#### [ASSIGNED TASK]
Search the material below for lines containing the string "chev", and copy every one you find.

BEGIN

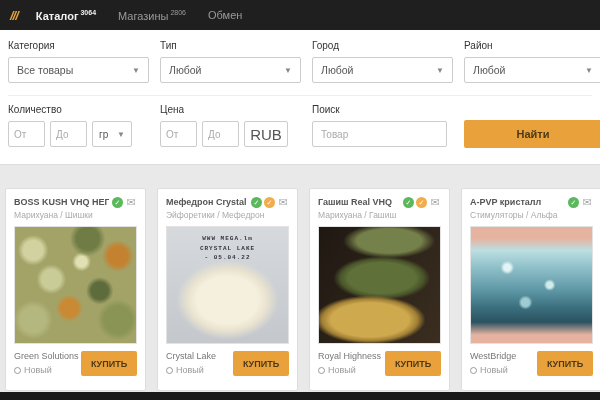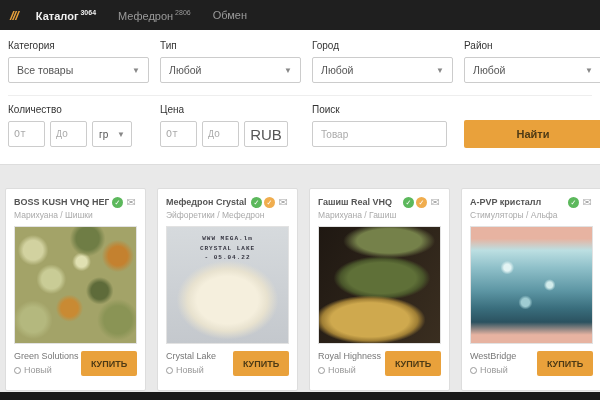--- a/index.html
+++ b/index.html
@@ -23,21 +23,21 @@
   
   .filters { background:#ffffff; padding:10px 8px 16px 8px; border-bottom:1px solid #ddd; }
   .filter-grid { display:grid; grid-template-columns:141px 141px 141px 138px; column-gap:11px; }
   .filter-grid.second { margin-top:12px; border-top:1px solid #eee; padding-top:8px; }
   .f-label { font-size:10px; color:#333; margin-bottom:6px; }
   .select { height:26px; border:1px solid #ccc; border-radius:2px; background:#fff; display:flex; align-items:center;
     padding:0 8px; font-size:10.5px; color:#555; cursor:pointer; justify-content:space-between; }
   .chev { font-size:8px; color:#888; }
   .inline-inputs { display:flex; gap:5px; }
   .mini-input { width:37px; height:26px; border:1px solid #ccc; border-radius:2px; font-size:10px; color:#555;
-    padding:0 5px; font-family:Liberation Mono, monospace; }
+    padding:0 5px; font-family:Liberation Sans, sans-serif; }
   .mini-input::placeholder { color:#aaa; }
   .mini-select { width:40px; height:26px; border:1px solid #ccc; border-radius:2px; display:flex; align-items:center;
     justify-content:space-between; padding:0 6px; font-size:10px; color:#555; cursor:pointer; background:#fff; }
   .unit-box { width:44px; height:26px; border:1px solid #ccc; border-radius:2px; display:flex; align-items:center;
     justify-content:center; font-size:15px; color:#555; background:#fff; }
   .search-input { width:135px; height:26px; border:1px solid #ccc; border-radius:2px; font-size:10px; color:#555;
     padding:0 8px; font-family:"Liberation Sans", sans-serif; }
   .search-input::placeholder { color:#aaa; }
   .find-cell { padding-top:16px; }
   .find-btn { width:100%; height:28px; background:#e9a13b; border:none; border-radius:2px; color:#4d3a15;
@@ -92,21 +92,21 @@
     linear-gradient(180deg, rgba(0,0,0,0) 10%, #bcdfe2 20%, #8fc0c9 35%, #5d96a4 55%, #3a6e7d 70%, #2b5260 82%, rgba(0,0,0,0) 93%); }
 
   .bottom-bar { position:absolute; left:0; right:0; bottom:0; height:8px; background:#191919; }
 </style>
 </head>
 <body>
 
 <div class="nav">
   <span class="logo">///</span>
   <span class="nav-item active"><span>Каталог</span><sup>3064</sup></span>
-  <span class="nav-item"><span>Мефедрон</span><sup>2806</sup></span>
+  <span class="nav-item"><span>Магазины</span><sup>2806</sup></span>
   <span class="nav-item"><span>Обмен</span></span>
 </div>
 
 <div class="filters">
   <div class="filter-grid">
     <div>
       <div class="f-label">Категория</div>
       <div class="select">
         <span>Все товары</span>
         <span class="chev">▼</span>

END
BEGIN

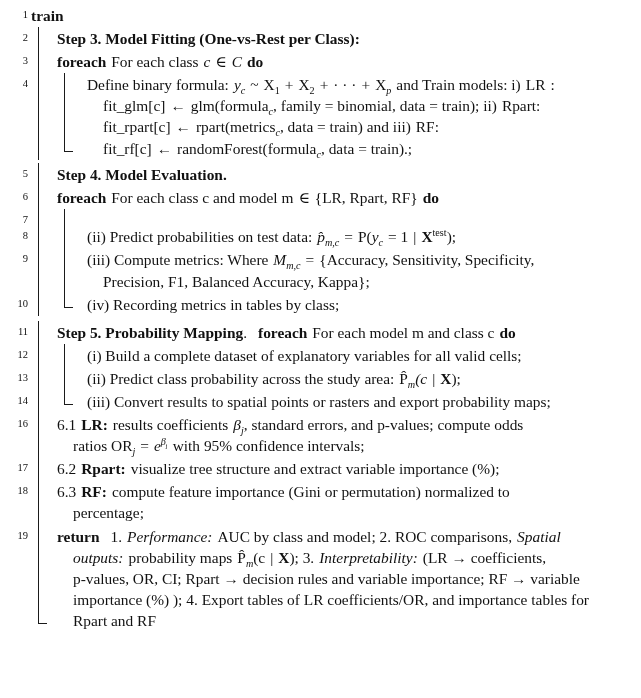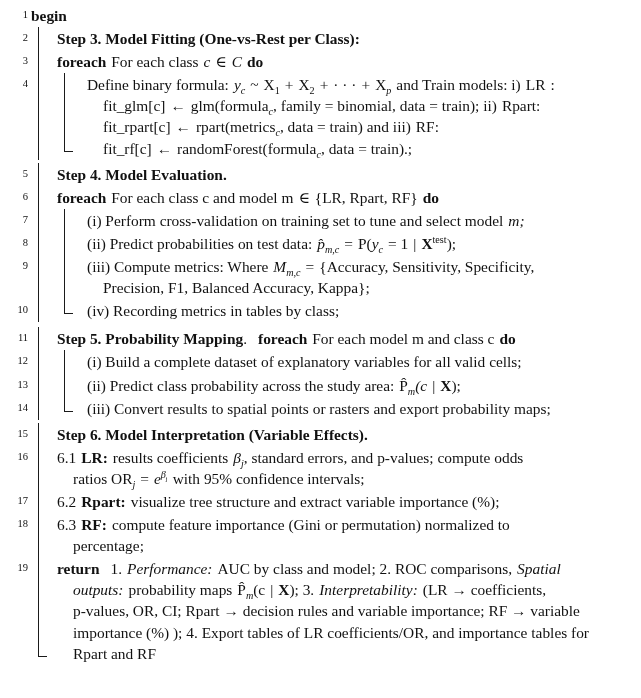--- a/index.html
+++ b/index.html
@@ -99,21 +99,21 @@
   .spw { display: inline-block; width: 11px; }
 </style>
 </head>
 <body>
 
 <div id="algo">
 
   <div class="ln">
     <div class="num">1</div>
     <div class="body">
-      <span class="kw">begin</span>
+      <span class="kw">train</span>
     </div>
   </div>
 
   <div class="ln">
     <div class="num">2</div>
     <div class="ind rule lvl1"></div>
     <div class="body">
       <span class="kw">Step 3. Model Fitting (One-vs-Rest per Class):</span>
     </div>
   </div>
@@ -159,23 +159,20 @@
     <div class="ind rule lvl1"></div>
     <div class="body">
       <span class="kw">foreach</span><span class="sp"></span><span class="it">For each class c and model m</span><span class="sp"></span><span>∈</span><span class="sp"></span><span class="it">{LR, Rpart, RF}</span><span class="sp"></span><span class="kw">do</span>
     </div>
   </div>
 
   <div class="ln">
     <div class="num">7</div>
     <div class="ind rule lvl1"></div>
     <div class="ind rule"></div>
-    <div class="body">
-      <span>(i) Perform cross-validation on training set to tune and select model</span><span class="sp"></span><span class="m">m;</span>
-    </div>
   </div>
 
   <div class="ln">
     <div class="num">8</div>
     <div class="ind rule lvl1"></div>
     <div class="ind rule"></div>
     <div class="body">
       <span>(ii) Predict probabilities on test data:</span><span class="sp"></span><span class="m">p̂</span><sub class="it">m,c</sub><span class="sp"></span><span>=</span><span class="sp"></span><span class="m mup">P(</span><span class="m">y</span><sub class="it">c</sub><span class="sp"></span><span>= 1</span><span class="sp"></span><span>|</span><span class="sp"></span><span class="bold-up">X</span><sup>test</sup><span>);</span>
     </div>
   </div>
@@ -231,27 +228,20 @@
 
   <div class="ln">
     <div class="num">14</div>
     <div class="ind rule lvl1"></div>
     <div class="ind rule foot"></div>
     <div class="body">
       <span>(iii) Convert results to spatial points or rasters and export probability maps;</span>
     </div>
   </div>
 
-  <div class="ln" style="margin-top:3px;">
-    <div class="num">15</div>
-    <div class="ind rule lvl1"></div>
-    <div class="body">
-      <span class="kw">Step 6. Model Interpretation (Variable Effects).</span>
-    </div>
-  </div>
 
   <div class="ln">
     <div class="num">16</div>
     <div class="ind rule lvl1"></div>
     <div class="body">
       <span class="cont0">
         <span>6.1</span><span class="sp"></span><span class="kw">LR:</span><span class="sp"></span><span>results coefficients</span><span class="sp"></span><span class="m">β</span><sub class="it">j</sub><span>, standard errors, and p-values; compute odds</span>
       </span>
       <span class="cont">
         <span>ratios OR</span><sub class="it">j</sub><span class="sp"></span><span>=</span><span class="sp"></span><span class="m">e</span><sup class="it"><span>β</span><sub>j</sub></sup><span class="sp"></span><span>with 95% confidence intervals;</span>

END

#### [OUTPUT FOR THIS EXERCISE]
   .chev { font-size:8px; color:#888; }
         <span class="chev">▼</span>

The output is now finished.